# WHAT NEEDS TO BE DONE
Copy the lines verbatim, beginning with the line that contains "100 GÜN: 3 x" and continuing through the end of the data, and only those lines.

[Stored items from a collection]
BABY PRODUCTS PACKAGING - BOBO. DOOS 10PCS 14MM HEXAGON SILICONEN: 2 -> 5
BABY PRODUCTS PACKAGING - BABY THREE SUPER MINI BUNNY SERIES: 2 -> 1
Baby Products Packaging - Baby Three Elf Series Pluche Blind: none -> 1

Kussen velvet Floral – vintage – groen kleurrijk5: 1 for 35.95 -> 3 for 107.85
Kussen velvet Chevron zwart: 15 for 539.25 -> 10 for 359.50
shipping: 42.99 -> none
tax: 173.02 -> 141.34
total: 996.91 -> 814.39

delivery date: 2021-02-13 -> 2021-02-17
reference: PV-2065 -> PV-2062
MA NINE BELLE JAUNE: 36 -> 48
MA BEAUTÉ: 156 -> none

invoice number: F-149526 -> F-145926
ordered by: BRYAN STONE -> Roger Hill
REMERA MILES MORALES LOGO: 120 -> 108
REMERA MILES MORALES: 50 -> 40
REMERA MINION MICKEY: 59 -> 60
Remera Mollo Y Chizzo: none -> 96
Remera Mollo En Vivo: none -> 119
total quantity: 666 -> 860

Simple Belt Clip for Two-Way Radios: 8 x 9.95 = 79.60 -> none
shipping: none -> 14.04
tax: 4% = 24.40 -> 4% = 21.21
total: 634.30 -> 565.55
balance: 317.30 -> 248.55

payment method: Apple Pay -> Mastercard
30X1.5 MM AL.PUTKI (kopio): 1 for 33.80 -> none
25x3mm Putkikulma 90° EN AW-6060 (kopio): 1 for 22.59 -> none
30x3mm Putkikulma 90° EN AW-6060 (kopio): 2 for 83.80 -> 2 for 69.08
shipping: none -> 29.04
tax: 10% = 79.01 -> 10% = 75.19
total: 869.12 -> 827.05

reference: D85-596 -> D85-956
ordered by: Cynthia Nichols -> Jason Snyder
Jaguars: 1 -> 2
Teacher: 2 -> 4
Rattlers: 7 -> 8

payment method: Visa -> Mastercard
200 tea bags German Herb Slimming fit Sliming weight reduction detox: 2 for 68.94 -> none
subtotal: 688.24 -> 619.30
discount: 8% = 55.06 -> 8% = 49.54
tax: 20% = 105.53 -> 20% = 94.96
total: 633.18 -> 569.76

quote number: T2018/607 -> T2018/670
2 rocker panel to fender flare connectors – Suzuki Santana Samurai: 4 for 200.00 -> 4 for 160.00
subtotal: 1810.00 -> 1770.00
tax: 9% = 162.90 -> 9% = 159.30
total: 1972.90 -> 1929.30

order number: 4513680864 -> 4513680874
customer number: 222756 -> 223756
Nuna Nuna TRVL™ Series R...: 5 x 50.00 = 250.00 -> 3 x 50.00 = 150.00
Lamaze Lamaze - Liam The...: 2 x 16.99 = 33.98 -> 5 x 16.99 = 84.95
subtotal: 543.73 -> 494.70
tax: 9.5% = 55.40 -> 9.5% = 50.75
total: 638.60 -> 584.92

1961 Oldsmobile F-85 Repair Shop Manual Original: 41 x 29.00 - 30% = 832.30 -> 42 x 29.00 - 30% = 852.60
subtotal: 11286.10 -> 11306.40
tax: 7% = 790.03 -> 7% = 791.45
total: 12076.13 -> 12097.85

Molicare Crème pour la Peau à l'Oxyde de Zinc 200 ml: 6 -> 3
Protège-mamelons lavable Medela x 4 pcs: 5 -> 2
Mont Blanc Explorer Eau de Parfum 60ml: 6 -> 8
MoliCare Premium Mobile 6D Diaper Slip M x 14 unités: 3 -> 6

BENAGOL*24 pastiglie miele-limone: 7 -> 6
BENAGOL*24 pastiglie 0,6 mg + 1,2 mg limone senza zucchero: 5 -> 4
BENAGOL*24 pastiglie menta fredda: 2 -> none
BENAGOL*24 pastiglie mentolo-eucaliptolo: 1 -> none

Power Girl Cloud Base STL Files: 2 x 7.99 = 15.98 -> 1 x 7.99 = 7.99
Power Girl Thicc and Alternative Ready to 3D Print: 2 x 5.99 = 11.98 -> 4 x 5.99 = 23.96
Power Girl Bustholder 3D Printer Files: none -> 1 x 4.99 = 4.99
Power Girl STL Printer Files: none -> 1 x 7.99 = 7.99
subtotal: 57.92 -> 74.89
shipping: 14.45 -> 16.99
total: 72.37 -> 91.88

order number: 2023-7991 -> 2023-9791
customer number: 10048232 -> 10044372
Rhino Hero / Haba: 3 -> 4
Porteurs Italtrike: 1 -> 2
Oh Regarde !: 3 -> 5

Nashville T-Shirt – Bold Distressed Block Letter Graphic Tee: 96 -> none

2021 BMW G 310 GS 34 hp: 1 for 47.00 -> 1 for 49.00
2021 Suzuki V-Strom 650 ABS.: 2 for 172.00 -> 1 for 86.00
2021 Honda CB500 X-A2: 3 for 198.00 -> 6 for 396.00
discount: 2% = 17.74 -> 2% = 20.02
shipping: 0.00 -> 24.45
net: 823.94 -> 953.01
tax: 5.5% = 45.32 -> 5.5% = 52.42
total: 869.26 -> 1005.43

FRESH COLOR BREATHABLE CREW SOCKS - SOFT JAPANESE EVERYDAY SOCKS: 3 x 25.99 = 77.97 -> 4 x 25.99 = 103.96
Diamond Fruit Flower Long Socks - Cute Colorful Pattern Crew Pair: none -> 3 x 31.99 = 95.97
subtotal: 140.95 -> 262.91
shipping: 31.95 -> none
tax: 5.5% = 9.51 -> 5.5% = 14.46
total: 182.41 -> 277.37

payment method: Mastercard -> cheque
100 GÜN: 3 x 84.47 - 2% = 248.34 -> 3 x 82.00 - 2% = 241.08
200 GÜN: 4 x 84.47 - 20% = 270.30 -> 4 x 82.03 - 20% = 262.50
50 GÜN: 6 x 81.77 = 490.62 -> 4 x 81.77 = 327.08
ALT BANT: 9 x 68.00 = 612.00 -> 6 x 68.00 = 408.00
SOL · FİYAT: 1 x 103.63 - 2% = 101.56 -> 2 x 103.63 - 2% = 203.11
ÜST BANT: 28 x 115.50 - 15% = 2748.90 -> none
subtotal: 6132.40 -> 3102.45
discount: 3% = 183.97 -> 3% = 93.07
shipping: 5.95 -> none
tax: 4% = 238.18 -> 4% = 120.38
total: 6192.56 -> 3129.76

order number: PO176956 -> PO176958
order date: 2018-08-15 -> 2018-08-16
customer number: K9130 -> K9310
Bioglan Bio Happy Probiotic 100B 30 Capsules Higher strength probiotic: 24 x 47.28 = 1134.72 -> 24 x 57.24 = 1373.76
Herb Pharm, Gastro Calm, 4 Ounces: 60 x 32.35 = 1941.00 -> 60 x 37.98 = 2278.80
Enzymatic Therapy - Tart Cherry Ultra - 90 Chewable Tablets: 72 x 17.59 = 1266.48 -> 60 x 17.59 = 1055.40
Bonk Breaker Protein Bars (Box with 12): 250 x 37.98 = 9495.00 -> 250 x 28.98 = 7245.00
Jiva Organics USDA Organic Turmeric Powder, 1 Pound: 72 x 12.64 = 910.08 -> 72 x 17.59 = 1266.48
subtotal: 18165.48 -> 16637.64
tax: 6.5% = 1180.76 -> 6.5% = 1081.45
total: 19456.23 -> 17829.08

# TASK RESPONSE
100 GÜN: 3 x 84.47 - 2% = 248.34 -> 3 x 82.00 - 2% = 241.08
200 GÜN: 4 x 84.47 - 20% = 270.30 -> 4 x 82.03 - 20% = 262.50
50 GÜN: 6 x 81.77 = 490.62 -> 4 x 81.77 = 327.08
ALT BANT: 9 x 68.00 = 612.00 -> 6 x 68.00 = 408.00
SOL · FİYAT: 1 x 103.63 - 2% = 101.56 -> 2 x 103.63 - 2% = 203.11
ÜST BANT: 28 x 115.50 - 15% = 2748.90 -> none
subtotal: 6132.40 -> 3102.45
discount: 3% = 183.97 -> 3% = 93.07
shipping: 5.95 -> none
tax: 4% = 238.18 -> 4% = 120.38
total: 6192.56 -> 3129.76

order number: PO176956 -> PO176958
order date: 2018-08-15 -> 2018-08-16
customer number: K9130 -> K9310
Bioglan Bio Happy Probiotic 100B 30 Capsules Higher strength probiotic: 24 x 47.28 = 1134.72 -> 24 x 57.24 = 1373.76
Herb Pharm, Gastro Calm, 4 Ounces: 60 x 32.35 = 1941.00 -> 60 x 37.98 = 2278.80
Enzymatic Therapy - Tart Cherry Ultra - 90 Chewable Tablets: 72 x 17.59 = 1266.48 -> 60 x 17.59 = 1055.40
Bonk Breaker Protein Bars (Box with 12): 250 x 37.98 = 9495.00 -> 250 x 28.98 = 7245.00
Jiva Organics USDA Organic Turmeric Powder, 1 Pound: 72 x 12.64 = 910.08 -> 72 x 17.59 = 1266.48
subtotal: 18165.48 -> 16637.64
tax: 6.5% = 1180.76 -> 6.5% = 1081.45
total: 19456.23 -> 17829.08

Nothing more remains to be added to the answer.